Which lines of the data contain the string "Mengatasi"? Show each of them.

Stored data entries
※

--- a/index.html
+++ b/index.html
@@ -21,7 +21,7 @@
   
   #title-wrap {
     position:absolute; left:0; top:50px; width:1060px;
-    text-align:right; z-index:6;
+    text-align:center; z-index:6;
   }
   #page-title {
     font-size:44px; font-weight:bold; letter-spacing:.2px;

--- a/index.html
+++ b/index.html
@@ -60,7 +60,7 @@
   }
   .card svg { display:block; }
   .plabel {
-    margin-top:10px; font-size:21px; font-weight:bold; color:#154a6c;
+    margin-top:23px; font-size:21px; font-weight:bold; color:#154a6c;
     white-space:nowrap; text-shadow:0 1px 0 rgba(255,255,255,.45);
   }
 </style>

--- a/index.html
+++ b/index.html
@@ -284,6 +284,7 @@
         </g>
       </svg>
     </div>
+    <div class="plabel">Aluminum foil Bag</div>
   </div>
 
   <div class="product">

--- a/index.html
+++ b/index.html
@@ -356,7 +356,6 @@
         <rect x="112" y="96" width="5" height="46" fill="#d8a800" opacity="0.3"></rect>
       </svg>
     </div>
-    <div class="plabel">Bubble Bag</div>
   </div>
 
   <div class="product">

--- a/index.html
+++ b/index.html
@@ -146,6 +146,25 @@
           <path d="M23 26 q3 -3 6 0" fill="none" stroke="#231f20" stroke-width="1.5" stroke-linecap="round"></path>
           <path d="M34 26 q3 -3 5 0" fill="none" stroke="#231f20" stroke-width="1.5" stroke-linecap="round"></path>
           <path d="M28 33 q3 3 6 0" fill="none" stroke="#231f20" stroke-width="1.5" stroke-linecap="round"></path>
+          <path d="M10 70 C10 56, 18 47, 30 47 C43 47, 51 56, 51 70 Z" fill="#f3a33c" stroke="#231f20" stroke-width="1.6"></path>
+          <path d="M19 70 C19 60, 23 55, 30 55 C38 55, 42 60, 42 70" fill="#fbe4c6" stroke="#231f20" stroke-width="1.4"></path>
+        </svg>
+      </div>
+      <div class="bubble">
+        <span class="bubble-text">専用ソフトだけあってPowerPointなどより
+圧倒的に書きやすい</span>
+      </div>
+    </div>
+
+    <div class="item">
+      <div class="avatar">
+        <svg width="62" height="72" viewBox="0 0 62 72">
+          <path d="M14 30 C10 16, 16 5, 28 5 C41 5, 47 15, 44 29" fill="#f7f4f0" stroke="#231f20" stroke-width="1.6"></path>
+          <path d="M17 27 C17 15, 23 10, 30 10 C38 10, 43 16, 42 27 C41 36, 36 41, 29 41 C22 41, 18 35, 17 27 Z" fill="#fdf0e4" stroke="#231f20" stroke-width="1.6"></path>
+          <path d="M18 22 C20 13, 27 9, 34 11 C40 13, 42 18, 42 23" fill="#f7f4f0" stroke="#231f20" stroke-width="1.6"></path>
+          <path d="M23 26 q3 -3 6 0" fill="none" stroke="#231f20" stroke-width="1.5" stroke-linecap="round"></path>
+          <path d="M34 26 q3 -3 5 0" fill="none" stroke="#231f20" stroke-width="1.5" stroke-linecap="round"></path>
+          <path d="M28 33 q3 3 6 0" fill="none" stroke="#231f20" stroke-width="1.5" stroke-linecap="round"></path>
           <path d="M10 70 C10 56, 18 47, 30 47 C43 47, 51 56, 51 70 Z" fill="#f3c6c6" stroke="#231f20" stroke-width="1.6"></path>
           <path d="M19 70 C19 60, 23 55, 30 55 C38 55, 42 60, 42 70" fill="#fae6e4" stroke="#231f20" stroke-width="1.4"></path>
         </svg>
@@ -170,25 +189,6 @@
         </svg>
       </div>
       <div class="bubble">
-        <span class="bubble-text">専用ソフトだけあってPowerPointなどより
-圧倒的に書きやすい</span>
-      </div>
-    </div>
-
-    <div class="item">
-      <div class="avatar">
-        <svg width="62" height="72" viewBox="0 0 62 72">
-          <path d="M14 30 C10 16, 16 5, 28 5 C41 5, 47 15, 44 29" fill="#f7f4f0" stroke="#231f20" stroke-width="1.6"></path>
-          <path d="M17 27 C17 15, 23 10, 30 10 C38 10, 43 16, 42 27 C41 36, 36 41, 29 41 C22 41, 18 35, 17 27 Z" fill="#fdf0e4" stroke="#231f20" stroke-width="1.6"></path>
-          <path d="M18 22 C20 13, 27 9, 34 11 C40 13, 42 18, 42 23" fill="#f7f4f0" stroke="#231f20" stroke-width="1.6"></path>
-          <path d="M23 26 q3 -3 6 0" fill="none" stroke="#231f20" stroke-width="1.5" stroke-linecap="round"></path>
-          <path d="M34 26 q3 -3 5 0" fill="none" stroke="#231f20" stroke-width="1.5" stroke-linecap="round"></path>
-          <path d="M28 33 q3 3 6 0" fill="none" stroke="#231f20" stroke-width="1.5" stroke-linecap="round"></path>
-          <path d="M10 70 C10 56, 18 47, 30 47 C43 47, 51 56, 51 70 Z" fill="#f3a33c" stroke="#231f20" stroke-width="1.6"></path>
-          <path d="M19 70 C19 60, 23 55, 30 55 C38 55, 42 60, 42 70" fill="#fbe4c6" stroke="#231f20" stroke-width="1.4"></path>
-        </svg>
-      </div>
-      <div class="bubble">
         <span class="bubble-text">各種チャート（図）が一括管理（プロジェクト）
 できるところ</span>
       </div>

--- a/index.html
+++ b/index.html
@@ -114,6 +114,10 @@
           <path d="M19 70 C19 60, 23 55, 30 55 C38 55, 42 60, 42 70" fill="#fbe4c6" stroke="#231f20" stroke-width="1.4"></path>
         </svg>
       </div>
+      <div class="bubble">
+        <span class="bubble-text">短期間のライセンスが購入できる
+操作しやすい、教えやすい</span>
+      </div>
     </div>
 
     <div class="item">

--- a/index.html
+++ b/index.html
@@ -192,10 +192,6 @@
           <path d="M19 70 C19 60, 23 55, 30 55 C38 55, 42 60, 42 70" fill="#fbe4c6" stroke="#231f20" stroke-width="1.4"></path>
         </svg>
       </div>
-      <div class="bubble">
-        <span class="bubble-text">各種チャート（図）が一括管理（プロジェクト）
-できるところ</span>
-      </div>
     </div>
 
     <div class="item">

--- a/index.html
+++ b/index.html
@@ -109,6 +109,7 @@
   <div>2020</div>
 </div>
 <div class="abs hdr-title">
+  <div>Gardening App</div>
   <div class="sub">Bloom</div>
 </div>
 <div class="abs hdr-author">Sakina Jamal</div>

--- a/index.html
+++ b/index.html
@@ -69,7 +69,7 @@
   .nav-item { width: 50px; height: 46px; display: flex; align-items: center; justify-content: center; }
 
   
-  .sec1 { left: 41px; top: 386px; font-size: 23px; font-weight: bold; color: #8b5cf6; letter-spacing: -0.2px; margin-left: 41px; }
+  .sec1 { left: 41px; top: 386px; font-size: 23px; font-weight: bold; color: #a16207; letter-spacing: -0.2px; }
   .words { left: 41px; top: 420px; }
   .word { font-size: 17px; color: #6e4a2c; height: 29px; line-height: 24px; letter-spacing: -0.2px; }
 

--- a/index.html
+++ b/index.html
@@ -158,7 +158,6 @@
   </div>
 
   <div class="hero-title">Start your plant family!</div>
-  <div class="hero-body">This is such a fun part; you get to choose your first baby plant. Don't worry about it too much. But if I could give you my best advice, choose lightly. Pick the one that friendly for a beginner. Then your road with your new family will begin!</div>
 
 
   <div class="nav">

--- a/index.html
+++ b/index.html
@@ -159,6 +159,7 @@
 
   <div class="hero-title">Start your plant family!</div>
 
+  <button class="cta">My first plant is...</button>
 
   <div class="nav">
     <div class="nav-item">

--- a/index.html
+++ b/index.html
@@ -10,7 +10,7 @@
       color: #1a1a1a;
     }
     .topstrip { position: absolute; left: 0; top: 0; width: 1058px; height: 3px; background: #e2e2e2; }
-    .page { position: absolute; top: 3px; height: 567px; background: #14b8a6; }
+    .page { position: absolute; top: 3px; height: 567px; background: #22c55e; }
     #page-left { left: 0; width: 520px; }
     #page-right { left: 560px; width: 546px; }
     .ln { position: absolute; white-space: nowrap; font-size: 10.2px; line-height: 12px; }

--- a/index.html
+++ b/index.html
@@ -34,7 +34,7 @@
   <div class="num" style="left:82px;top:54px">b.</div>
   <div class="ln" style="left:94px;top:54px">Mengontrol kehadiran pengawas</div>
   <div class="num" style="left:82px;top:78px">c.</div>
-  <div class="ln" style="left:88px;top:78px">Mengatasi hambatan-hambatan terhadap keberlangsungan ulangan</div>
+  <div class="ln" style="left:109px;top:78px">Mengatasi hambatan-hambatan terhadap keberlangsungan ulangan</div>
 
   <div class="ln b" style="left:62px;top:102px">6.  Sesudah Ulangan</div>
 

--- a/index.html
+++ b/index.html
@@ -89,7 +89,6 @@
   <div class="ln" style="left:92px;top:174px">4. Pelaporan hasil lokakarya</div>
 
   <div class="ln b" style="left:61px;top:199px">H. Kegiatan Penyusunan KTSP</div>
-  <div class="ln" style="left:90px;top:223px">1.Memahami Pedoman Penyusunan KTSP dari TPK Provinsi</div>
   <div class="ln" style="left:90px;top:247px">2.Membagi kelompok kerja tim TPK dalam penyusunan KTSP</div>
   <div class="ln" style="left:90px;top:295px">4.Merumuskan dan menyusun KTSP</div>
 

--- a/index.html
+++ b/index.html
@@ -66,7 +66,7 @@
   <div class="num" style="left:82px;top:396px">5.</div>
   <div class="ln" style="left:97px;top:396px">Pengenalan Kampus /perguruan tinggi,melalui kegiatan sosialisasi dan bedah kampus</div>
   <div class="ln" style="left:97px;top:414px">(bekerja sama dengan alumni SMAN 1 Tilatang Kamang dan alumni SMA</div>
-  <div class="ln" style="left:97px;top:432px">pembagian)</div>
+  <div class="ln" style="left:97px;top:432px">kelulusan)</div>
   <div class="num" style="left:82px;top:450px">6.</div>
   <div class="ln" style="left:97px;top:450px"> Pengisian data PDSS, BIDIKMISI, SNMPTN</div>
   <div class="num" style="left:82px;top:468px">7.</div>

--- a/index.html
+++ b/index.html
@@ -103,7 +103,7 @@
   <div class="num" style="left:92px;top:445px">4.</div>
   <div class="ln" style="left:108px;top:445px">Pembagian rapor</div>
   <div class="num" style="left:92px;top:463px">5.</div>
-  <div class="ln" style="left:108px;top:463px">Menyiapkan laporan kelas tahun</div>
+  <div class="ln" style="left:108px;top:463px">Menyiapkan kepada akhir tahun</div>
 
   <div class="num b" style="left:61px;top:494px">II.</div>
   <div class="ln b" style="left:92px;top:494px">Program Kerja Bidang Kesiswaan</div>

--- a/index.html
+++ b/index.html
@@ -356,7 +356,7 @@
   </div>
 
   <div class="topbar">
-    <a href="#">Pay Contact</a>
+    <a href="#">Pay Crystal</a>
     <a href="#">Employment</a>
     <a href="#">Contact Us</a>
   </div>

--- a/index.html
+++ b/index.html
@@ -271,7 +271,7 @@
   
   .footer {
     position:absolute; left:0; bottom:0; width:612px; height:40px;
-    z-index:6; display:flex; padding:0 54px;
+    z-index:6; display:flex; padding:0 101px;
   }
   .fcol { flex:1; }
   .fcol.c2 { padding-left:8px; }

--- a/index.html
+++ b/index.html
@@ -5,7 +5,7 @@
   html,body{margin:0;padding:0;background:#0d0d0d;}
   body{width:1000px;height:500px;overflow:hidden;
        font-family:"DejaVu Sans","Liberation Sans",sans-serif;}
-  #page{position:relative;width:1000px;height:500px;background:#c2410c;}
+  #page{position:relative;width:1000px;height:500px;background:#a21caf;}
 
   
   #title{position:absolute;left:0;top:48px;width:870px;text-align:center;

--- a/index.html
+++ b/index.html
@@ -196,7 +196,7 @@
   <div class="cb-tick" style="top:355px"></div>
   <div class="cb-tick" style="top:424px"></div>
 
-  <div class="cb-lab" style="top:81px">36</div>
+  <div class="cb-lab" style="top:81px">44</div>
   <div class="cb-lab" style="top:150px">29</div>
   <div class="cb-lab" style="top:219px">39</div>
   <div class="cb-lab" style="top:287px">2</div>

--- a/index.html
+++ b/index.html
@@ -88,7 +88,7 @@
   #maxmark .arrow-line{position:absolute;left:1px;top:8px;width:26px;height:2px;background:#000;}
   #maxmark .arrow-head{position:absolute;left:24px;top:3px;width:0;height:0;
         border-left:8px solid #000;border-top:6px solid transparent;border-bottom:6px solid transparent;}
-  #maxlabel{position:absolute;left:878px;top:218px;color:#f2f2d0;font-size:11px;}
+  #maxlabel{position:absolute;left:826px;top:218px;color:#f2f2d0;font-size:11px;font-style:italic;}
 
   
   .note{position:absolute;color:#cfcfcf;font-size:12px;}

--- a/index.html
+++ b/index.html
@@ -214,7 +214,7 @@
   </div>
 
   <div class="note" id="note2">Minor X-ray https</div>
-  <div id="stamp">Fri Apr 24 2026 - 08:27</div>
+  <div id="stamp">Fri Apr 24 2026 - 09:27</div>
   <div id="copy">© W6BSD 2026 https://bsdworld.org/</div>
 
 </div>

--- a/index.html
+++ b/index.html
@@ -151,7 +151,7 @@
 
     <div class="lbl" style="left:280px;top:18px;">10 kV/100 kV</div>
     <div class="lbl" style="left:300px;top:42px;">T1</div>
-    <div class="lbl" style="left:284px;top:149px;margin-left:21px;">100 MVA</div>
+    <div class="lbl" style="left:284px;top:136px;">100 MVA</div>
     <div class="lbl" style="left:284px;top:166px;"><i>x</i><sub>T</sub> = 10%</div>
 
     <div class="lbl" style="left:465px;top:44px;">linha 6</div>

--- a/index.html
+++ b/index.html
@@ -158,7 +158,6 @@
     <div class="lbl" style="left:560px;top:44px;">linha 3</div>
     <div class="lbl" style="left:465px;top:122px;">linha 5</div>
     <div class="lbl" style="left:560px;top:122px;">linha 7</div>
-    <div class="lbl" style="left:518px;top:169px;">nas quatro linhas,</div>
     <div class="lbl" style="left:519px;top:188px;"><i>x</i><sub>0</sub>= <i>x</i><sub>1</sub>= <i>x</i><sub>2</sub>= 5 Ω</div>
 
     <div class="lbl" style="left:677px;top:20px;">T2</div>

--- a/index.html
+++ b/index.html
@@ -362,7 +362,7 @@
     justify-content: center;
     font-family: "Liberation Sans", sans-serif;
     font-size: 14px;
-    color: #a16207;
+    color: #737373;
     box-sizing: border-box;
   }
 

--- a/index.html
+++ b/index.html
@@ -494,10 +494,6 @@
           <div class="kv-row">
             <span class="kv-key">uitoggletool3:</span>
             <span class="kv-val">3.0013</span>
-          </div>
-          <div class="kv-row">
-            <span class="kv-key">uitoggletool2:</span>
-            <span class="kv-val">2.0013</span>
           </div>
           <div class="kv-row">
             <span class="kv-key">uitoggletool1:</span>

※

Exercise response
-  <div class="ln" style="left:88px;top:78px">Mengatasi hambatan-hambatan terhadap keberlangsungan ulangan</div>
+  <div class="ln" style="left:109px;top:78px">Mengatasi hambatan-hambatan terhadap keberlangsungan ulangan</div>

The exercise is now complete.